Now for the good news! Ten years ago, or even five, my advice to you would have likely been far more extensive and stringent than for the average user. In 2021, however, Apple’s and other companies’ baseline security is more accessible, easier to use, and more effective.

Throughout the book, I’ll note when people at elevated risk should consider add-ons or upgrades.
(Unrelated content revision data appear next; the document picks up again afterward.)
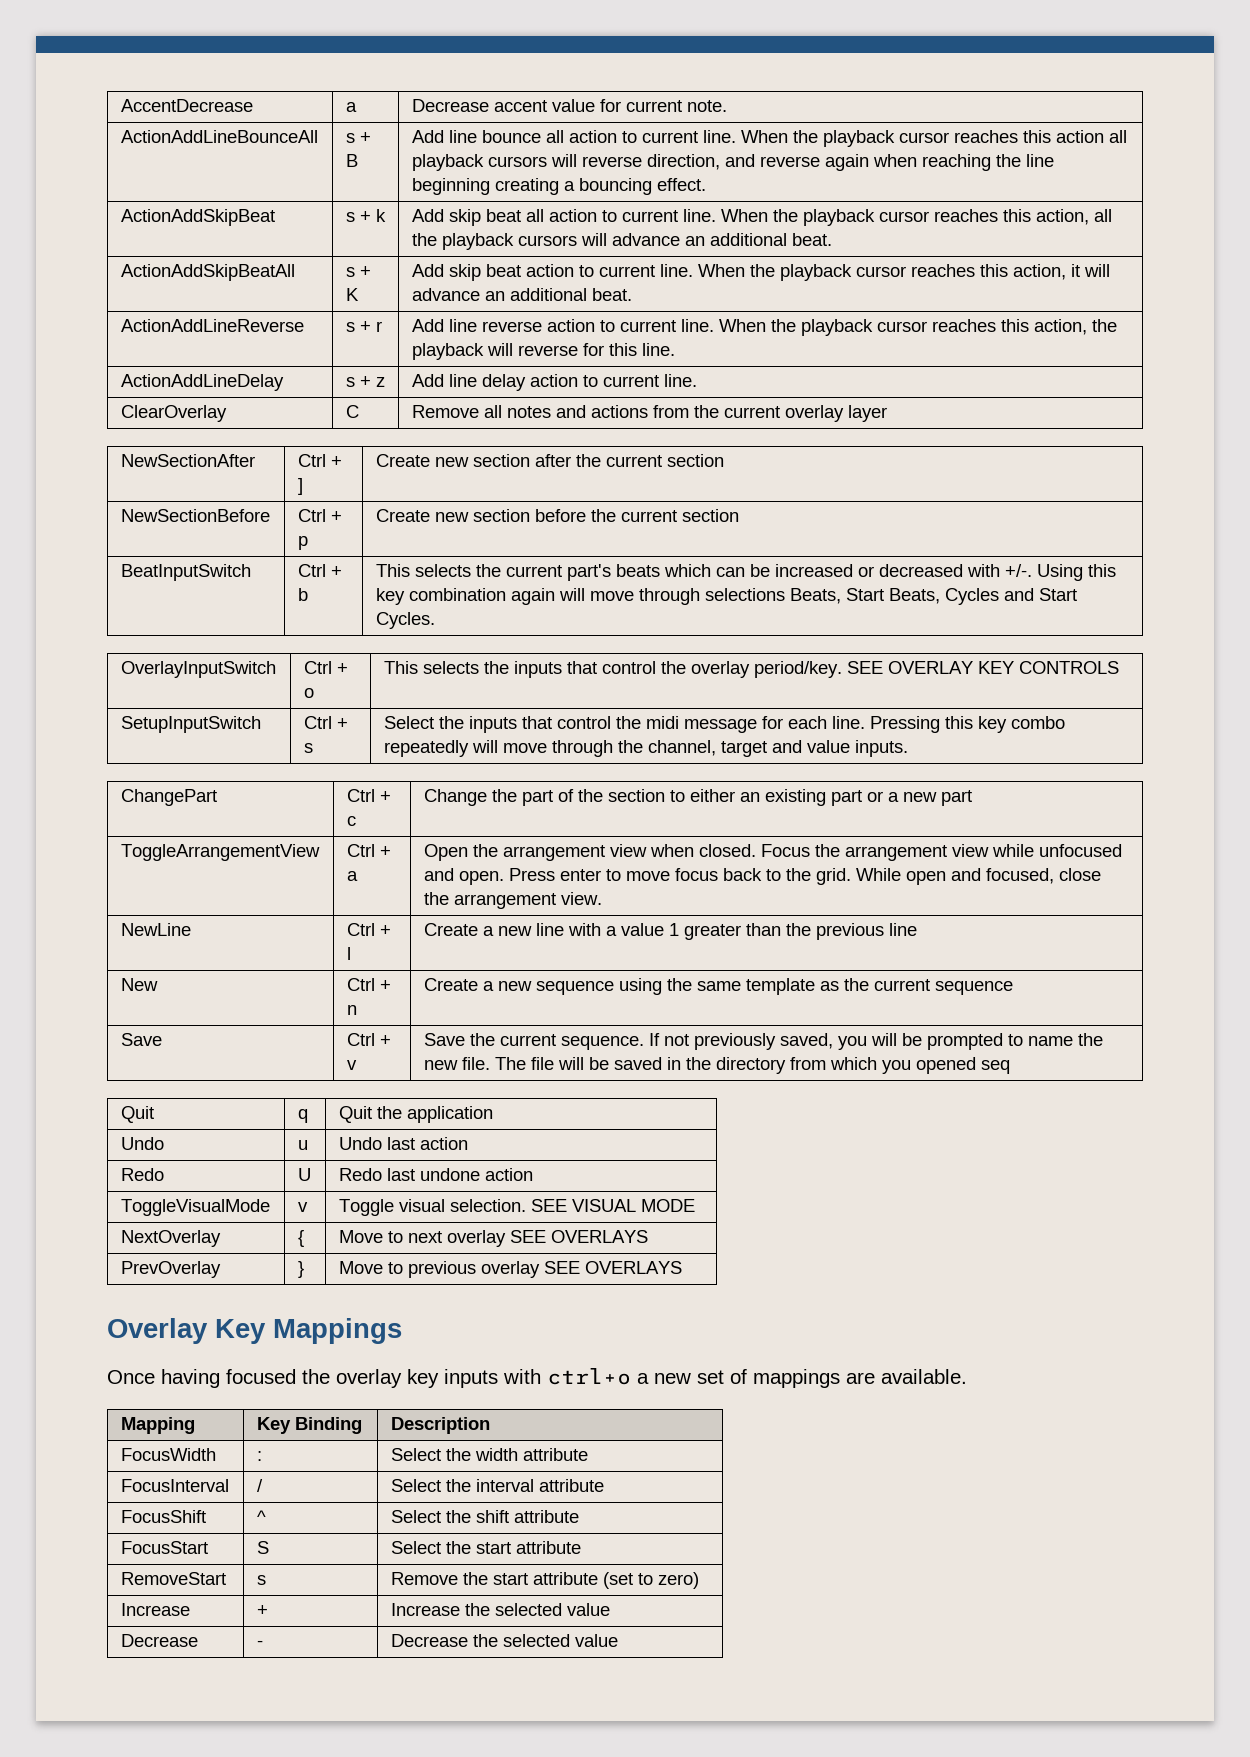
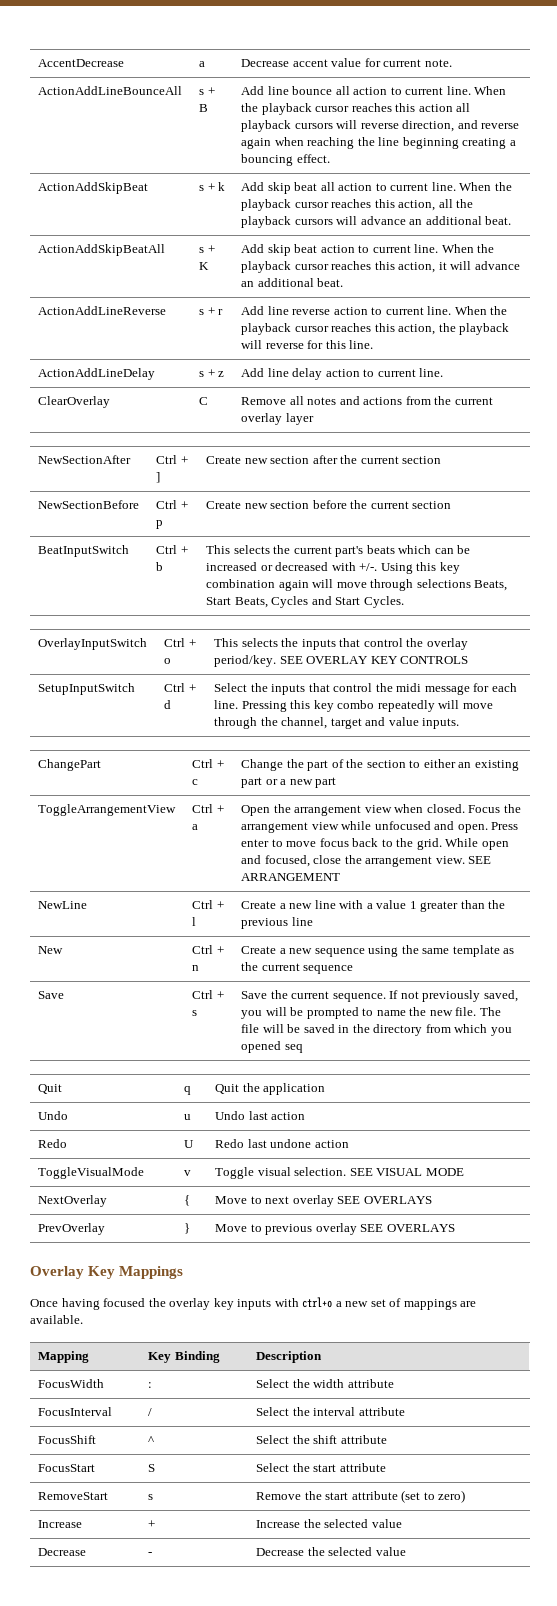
- SetupInputSwitch | Ctrl + s | Select the inputs that control the midi message for each line. Pressing this key combo repeatedly will move through the channel, target and value inputs.
+ SetupInputSwitch | Ctrl + d | Select the inputs that control the midi message for each line. Pressing this key combo repeatedly will move through the channel, target and value inputs.
- ToggleArrangementView | Ctrl + a | Open the arrangement view when closed. Focus the arrangement view while unfocused and open. Press enter to move focus back to the grid. While open and focused, close the arrangement view.
+ ToggleArrangementView | Ctrl + a | Open the arrangement view when closed. Focus the arrangement view while unfocused and open. Press enter to move focus back to the grid. While open and focused, close the arrangement view. SEE ARRANGEMENT
- Save | Ctrl + v | Save the current sequence. If not previously saved, you will be prompted to name the new file. The file will be saved in the directory from which you opened seq
+ Save | Ctrl + s | Save the current sequence. If not previously saved, you will be prompted to name the new file. The file will be saved in the directory from which you opened seq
My general advice will be do everything I suggest as the baseline and build a bit from there.

For instance, if you fall into the above categories, in thinking about physical security of data:

  • Upgrade to a Mac with a T2 Security Chip or an M-series Mac: The additional physical security is worth it. (For more about M-series Macs, read Take Control of Your M-Series Mac.)

  • Enable FileVault: Use FileVault (see FileVault Protection) and also power down your Mac whenever it’s not in use; never leave it idle and running for more than a brief period.

  • Never make local, unencrypted copies of your data: All local copies should be on encrypted volumes that are unmounted after backup or shutdown when you regularly shut your Mac down; all hosted backups, if any, should only be with firms that offer strong, user-owned encrypted.